Task instructions:
Output the entries below unchanged, except for the pictures.

Data for the task Start Marker

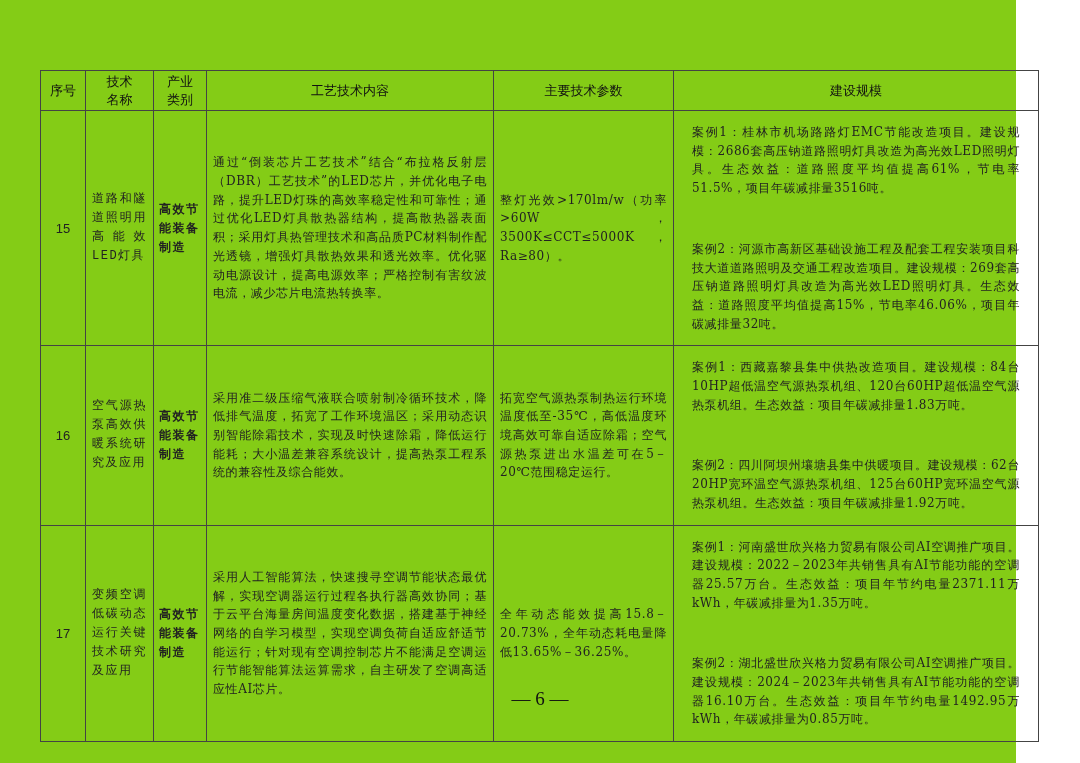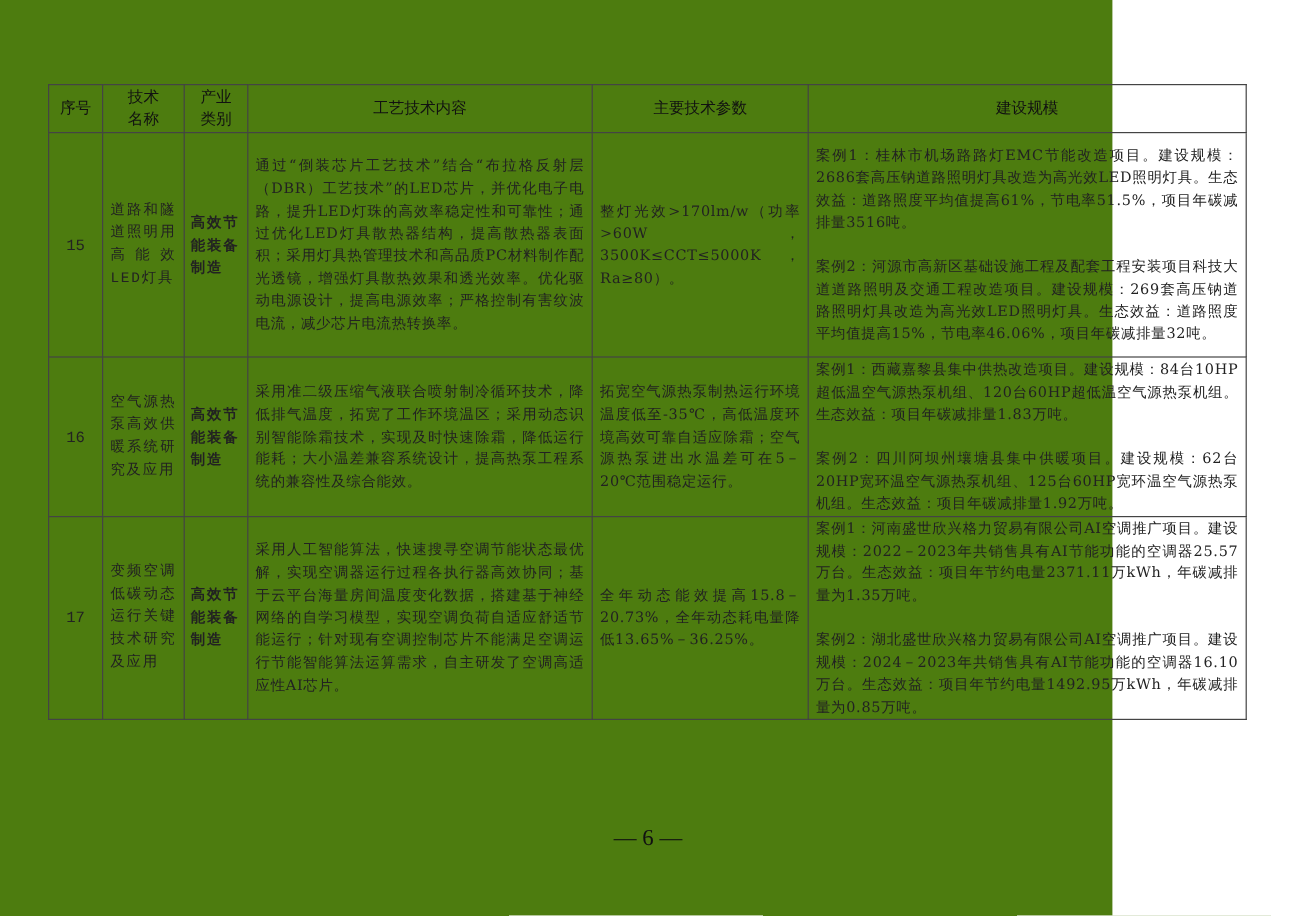--- a/index.html
+++ b/index.html
@@ -1,34 +1,34 @@
 <!DOCTYPE html>
 <html><head>
 <meta charset="utf-8">
 <style>
   html, body { margin:0; padding:0; background:#ffffff; }
   body { width:1080px; height:763px; position:relative; overflow:hidden;
          font-family: "DejaVu Serif", "Liberation Serif", serif; color:#222; }
-  .page { position:absolute; left:0; top:0; width:927px; height:763px; background:#4d7c0f; }
+  .page { position:absolute; left:0; top:0; width:1016px; height:763px; background:#84cc16; }
   table.main { position:absolute; left:40px; top:70px; width:999px;
                border-collapse:collapse; table-layout:fixed; }
   table.main td, table.main th { border:1px solid #444; padding:0; vertical-align:middle; }
   table.main th { font-family:"DejaVu Sans","Liberation Sans",sans-serif; font-weight:normal;
                   font-size:13px; color:#111; text-align:center; line-height:18px; height:39px; }
   .c-no { width:45px; }
   .c-name { width:68px; }
   .c-cat { width:53px; }
   .c-proc { width:287px; }
   .c-param { width:180px; }
   .c-case { width:auto; }
-  .no { text-align:center; font-family:Liberation Mono, monospace; font-size:13px; }
+  .no { text-align:center; font-family:Liberation Sans, sans-serif; font-size:13px; }
   .cell-text { font-size:12px; line-height:18.7px; padding:0 6px; text-align:justify; letter-spacing:0.6px; }
   .name-text { padding:0 6px 0 6px; font-size:12px; line-height:19px; letter-spacing:1.5px; text-align:justify;font-family:Liberation Mono, monospace; }
   .cat-text { padding:0 5px; font-size:12px; line-height:19px; letter-spacing:1.5px;font-weight:bold; }
-  .case-block { margin:0; }
+  .case-block { margin:12px; }
   .case-gap { height:18px; }
   .r15 { height:187px; }
   .r16 { height:133px; }
   .r17 { height:167px; }
   .page-no { position:absolute; left:0; width:1080px; top:688px; text-align:center;
              font-family:"Liberation Serif","DejaVu Serif",serif; font-size:19px; color:#111; }
 </style>
 </head>
 <body>
 

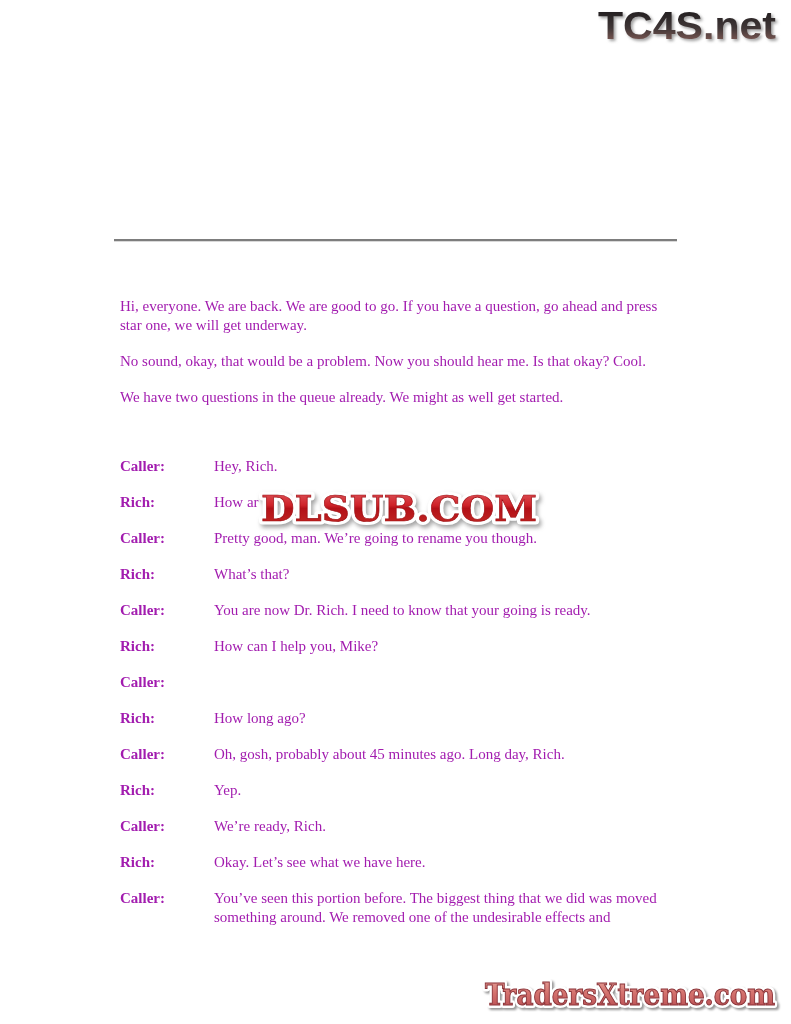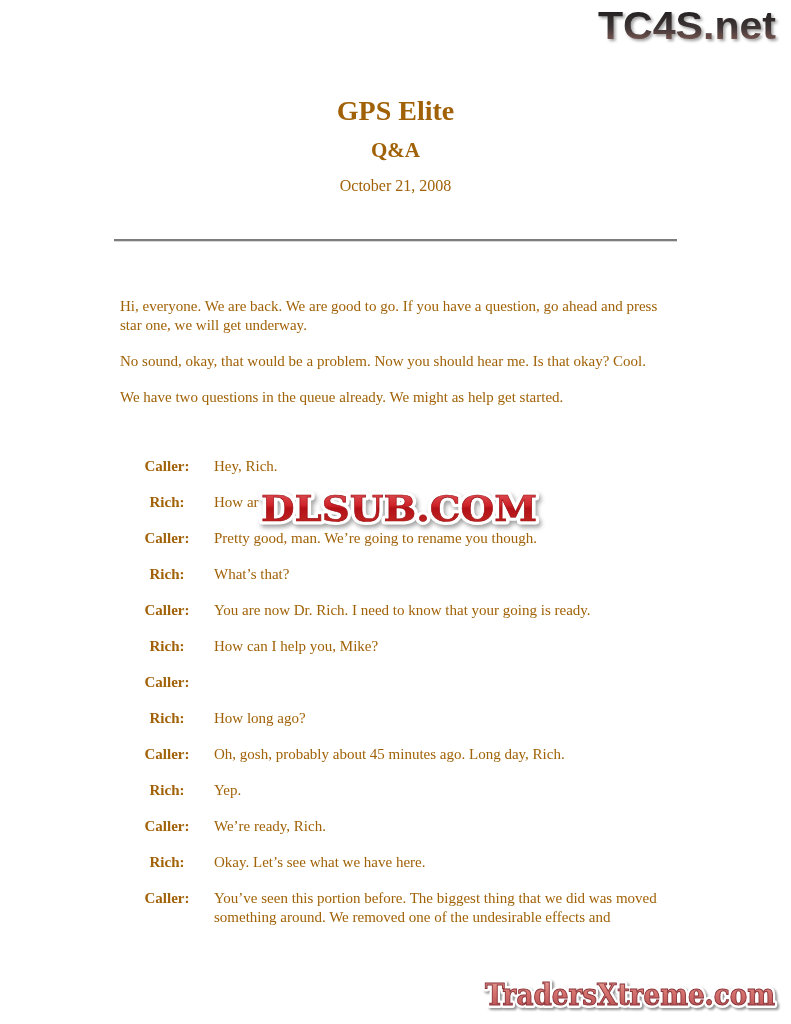--- a/index.html
+++ b/index.html
@@ -1,18 +1,18 @@
 <!DOCTYPE html>
 <html><head>
 <meta charset="utf-8">
 <style>
   html,body{margin:0;padding:0;background:#ffffff;}
   .page{
     position:relative;width:791px;height:1024px;background:#ffffff;
-    font-family:"Liberation Serif",serif;color:#a16207;overflow:hidden;
+    font-family:"Liberation Serif",serif;color:#a21caf;overflow:hidden;
   }
   
   .logo-top{
     position:absolute;top:4px;right:11px;
     filter:drop-shadow(2px 2px 1.5px rgba(130,130,130,0.75));
   }
   
   .title-block{position:absolute;top:94px;left:0;width:100%;text-align:center;}
   .title-block h1{margin:0;font-size:28px;line-height:34px;font-weight:bold;}
   .title-block h2{margin:9px 0 0 0;font-size:21px;line-height:27px;font-weight:bold;}
@@ -23,21 +23,21 @@
     background:#7d7d7d;border-bottom:1px solid #d9d9d9;
   }
   
   .content{
     position:absolute;top:297px;left:120px;width:561px;
     font-size:15px;line-height:19px;
   }
   .content p{margin:0 0 17px 0;}
   .dialogue{margin-top:50px;}
   .drow{display:flex;margin-bottom:17px;}
-  .speaker{flex:0 0 94px;width:94px;font-weight:bold;text-align:center;}
+  .speaker{flex:0 0 94px;width:94px;font-weight:bold;}
   .dtext{flex:1;}
   
   .watermark{
     position:absolute;left:254px;top:483px;
     filter:drop-shadow(2px 3px 2px rgba(90,90,90,0.55));
   }
   
   .logo-bottom{
     position:absolute;right:9px;top:974px;
     filter:drop-shadow(2px 2px 1px rgba(80,80,80,0.6));
@@ -52,32 +52,27 @@
     <defs>
       <linearGradient id="g-top" x1="0" y1="0" x2="0" y2="1">
         <stop offset="0" stop-color="#181618"></stop>
         <stop offset="0.55" stop-color="#403737"></stop>
         <stop offset="1" stop-color="#95655e"></stop>
       </linearGradient>
     </defs>
     <text x="93" y="35" text-anchor="middle" font-family="'Liberation Sans',sans-serif" font-size="38" font-weight="bold" textLength="178" lengthAdjust="spacingAndGlyphs" fill="url(#g-top)">TC4S.net</text>
   </svg>
 
-  <div class="title-block">
-    <h1>GPS Elite</h1>
-    <h2>Q&amp;A</h2>
-    <div class="date">October 21, 2008</div>
-  </div>
 
   <div class="divider"></div>
 
   <div class="content">
     <p>Hi, everyone. We are back. We are good to go. If you have a question, go ahead and press star one, we will get underway.</p>
     <p>No sound, okay, that would be a problem. Now you should hear me. Is that okay? Cool.</p>
-    <p>We have two questions in the queue already. We might as help get started.</p>
+    <p>We have two questions in the queue already. We might as well get started.</p>
 
     <div class="dialogue">
       <div class="drow">
         <span class="speaker">Caller:</span>
         <span class="dtext">Hey, Rich.</span>
       </div>
       <div class="drow">
         <span class="speaker">Rich:</span>
         <span class="dtext">How ar</span>
       </div>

Data for the task End Marker

Task solution:
--- a/index.html
+++ b/index.html
@@ -1,34 +1,34 @@
 <!DOCTYPE html>
 <html><head>
 <meta charset="utf-8">
 <style>
   html, body { margin:0; padding:0; background:#ffffff; }
   body { width:1080px; height:763px; position:relative; overflow:hidden;
          font-family: "DejaVu Serif", "Liberation Serif", serif; color:#222; }
-  .page { position:absolute; left:0; top:0; width:927px; height:763px; background:#4d7c0f; }
+  .page { position:absolute; left:0; top:0; width:1016px; height:763px; background:#84cc16; }
   table.main { position:absolute; left:40px; top:70px; width:999px;
                border-collapse:collapse; table-layout:fixed; }
   table.main td, table.main th { border:1px solid #444; padding:0; vertical-align:middle; }
   table.main th { font-family:"DejaVu Sans","Liberation Sans",sans-serif; font-weight:normal;
                   font-size:13px; color:#111; text-align:center; line-height:18px; height:39px; }
   .c-no { width:45px; }
   .c-name { width:68px; }
   .c-cat { width:53px; }
   .c-proc { width:287px; }
   .c-param { width:180px; }
   .c-case { width:auto; }
-  .no { text-align:center; font-family:Liberation Mono, monospace; font-size:13px; }
+  .no { text-align:center; font-family:Liberation Sans, sans-serif; font-size:13px; }
   .cell-text { font-size:12px; line-height:18.7px; padding:0 6px; text-align:justify; letter-spacing:0.6px; }
   .name-text { padding:0 6px 0 6px; font-size:12px; line-height:19px; letter-spacing:1.5px; text-align:justify;font-family:Liberation Mono, monospace; }
   .cat-text { padding:0 5px; font-size:12px; line-height:19px; letter-spacing:1.5px;font-weight:bold; }
-  .case-block { margin:0; }
+  .case-block { margin:12px; }
   .case-gap { height:18px; }
   .r15 { height:187px; }
   .r16 { height:133px; }
   .r17 { height:167px; }
   .page-no { position:absolute; left:0; width:1080px; top:688px; text-align:center;
              font-family:"Liberation Serif","DejaVu Serif",serif; font-size:19px; color:#111; }
 </style>
 </head>
 <body>
 

--- a/index.html
+++ b/index.html
@@ -1,18 +1,18 @@
 <!DOCTYPE html>
 <html><head>
 <meta charset="utf-8">
 <style>
   html,body{margin:0;padding:0;background:#ffffff;}
   .page{
     position:relative;width:791px;height:1024px;background:#ffffff;
-    font-family:"Liberation Serif",serif;color:#a16207;overflow:hidden;
+    font-family:"Liberation Serif",serif;color:#a21caf;overflow:hidden;
   }
   
   .logo-top{
     position:absolute;top:4px;right:11px;
     filter:drop-shadow(2px 2px 1.5px rgba(130,130,130,0.75));
   }
   
   .title-block{position:absolute;top:94px;left:0;width:100%;text-align:center;}
   .title-block h1{margin:0;font-size:28px;line-height:34px;font-weight:bold;}
   .title-block h2{margin:9px 0 0 0;font-size:21px;line-height:27px;font-weight:bold;}
@@ -23,21 +23,21 @@
     background:#7d7d7d;border-bottom:1px solid #d9d9d9;
   }
   
   .content{
     position:absolute;top:297px;left:120px;width:561px;
     font-size:15px;line-height:19px;
   }
   .content p{margin:0 0 17px 0;}
   .dialogue{margin-top:50px;}
   .drow{display:flex;margin-bottom:17px;}
-  .speaker{flex:0 0 94px;width:94px;font-weight:bold;text-align:center;}
+  .speaker{flex:0 0 94px;width:94px;font-weight:bold;}
   .dtext{flex:1;}
   
   .watermark{
     position:absolute;left:254px;top:483px;
     filter:drop-shadow(2px 3px 2px rgba(90,90,90,0.55));
   }
   
   .logo-bottom{
     position:absolute;right:9px;top:974px;
     filter:drop-shadow(2px 2px 1px rgba(80,80,80,0.6));
@@ -52,32 +52,27 @@
     <defs>
       <linearGradient id="g-top" x1="0" y1="0" x2="0" y2="1">
         <stop offset="0" stop-color="#181618"></stop>
         <stop offset="0.55" stop-color="#403737"></stop>
         <stop offset="1" stop-color="#95655e"></stop>
       </linearGradient>
     </defs>
     <text x="93" y="35" text-anchor="middle" font-family="'Liberation Sans',sans-serif" font-size="38" font-weight="bold" textLength="178" lengthAdjust="spacingAndGlyphs" fill="url(#g-top)">TC4S.net</text>
   </svg>
 
-  <div class="title-block">
-    <h1>GPS Elite</h1>
-    <h2>Q&amp;A</h2>
-    <div class="date">October 21, 2008</div>
-  </div>
 
   <div class="divider"></div>
 
   <div class="content">
     <p>Hi, everyone. We are back. We are good to go. If you have a question, go ahead and press star one, we will get underway.</p>
     <p>No sound, okay, that would be a problem. Now you should hear me. Is that okay? Cool.</p>
-    <p>We have two questions in the queue already. We might as help get started.</p>
+    <p>We have two questions in the queue already. We might as well get started.</p>
 
     <div class="dialogue">
       <div class="drow">
         <span class="speaker">Caller:</span>
         <span class="dtext">Hey, Rich.</span>
       </div>
       <div class="drow">
         <span class="speaker">Rich:</span>
         <span class="dtext">How ar</span>
       </div>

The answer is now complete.